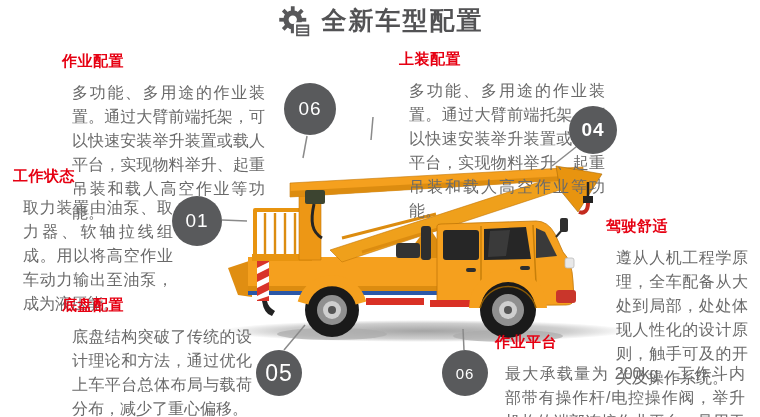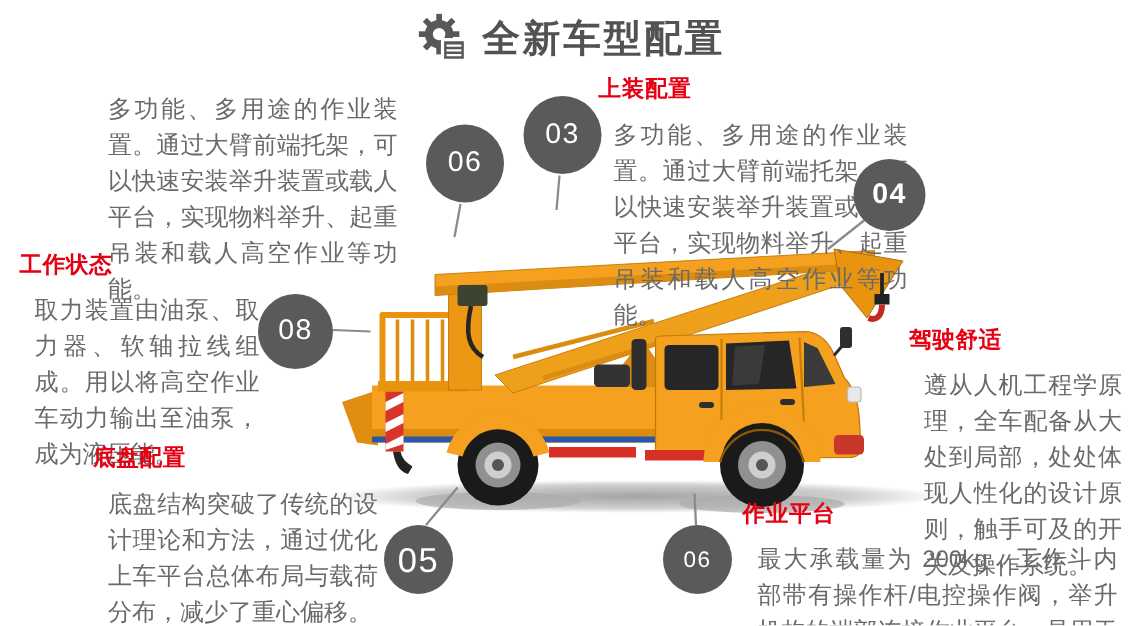--- a/index.html
+++ b/index.html
@@ -21,7 +21,7 @@
   
   .header{
     position:absolute;top:4px;left:0;width:100%;height:42px;
-    display:flex;align-items:center;justify-content:center;gap:9px;z-index:4;
+    display:flex;justify-content:center;gap:9px;z-index:4;
   }
   .header .title{
     margin:0;font-size:25px;font-weight:bold;color:var(--title-gray,#525254);

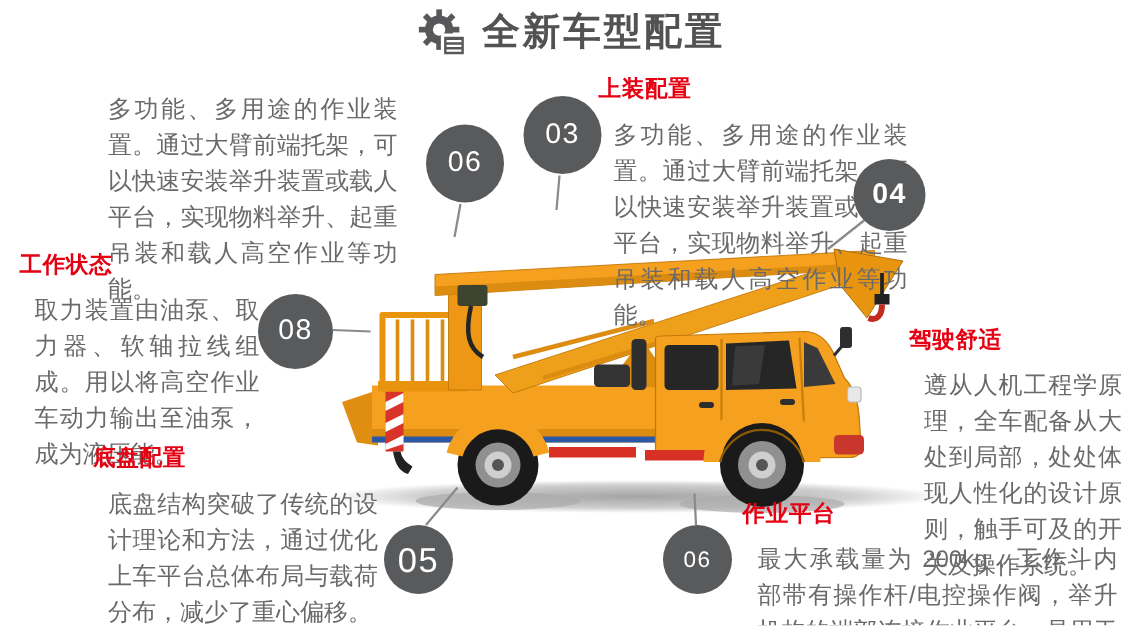--- a/index.html
+++ b/index.html
@@ -204,6 +204,7 @@
   </svg>
 
   <div class="section sec-job">
+    <h3>作业配置</h3>
     <p>多功能、多用途的作业装置。通过大臂前端托架，可以快速安装举升装置或载人平台，实现物料举升、起重吊装和载人高空作业等功能。</p>
   </div>
 

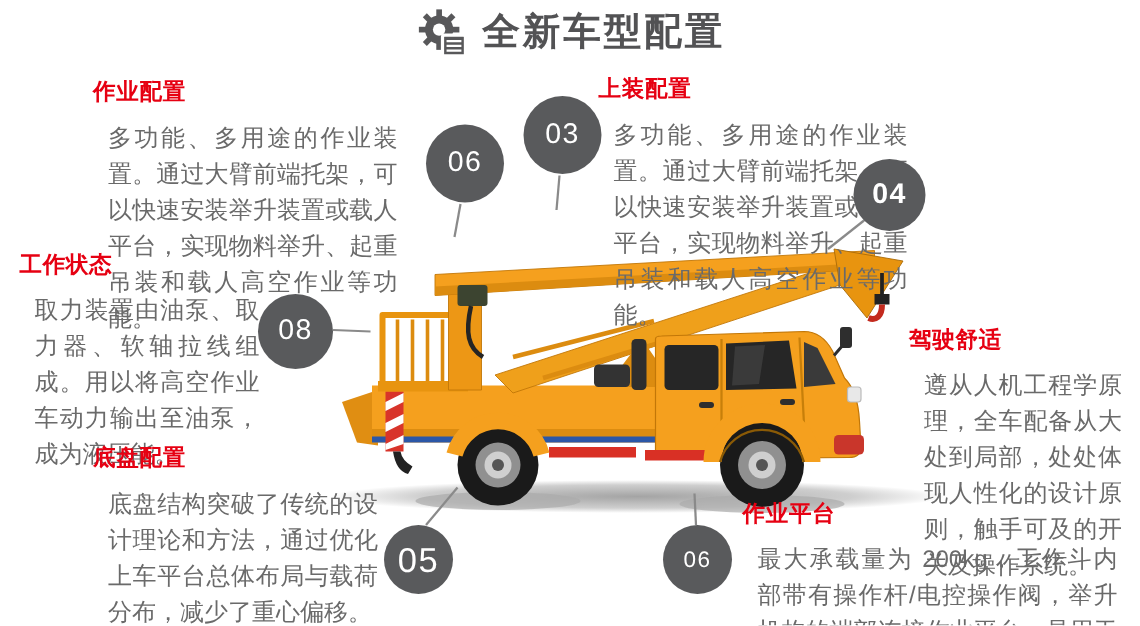--- a/index.html
+++ b/index.html
@@ -235,7 +235,6 @@
 
   <div class="marker m1">08</div>
   <div class="marker m2">06</div>
-  <div class="marker m3">03</div>
   <div class="marker m4">04</div>
   <div class="marker m5">05</div>
   <div class="marker m6">06</div>

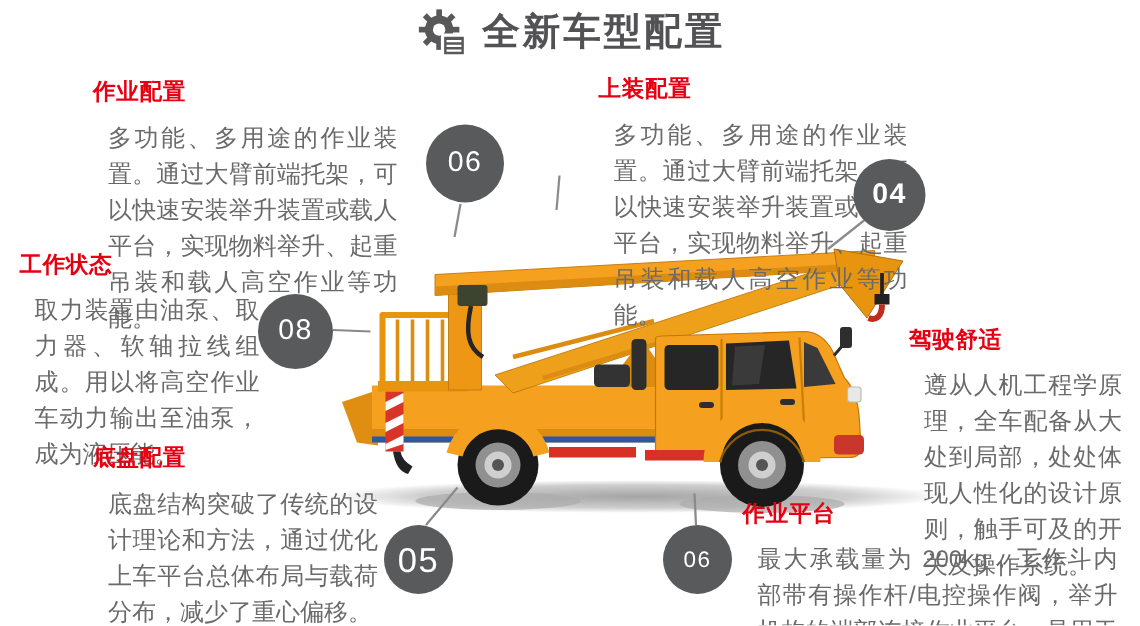--- a/index.html
+++ b/index.html
@@ -233,7 +233,7 @@
     <p>最大承载量为 200kg，工作斗内部带有操作杆/电控操作阀，举升机构的端部连接作业平台，是用于载人或器材的基本构件。</p>
   </div>
 
-  <div class="marker m1">08</div>
+  <div class="marker m1">01</div>
   <div class="marker m2">06</div>
   <div class="marker m4">04</div>
   <div class="marker m5">05</div>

# # # # #

What needs to be done
The answer should be a bare number: how many lines of the material above include "class".

Response for this exercise
12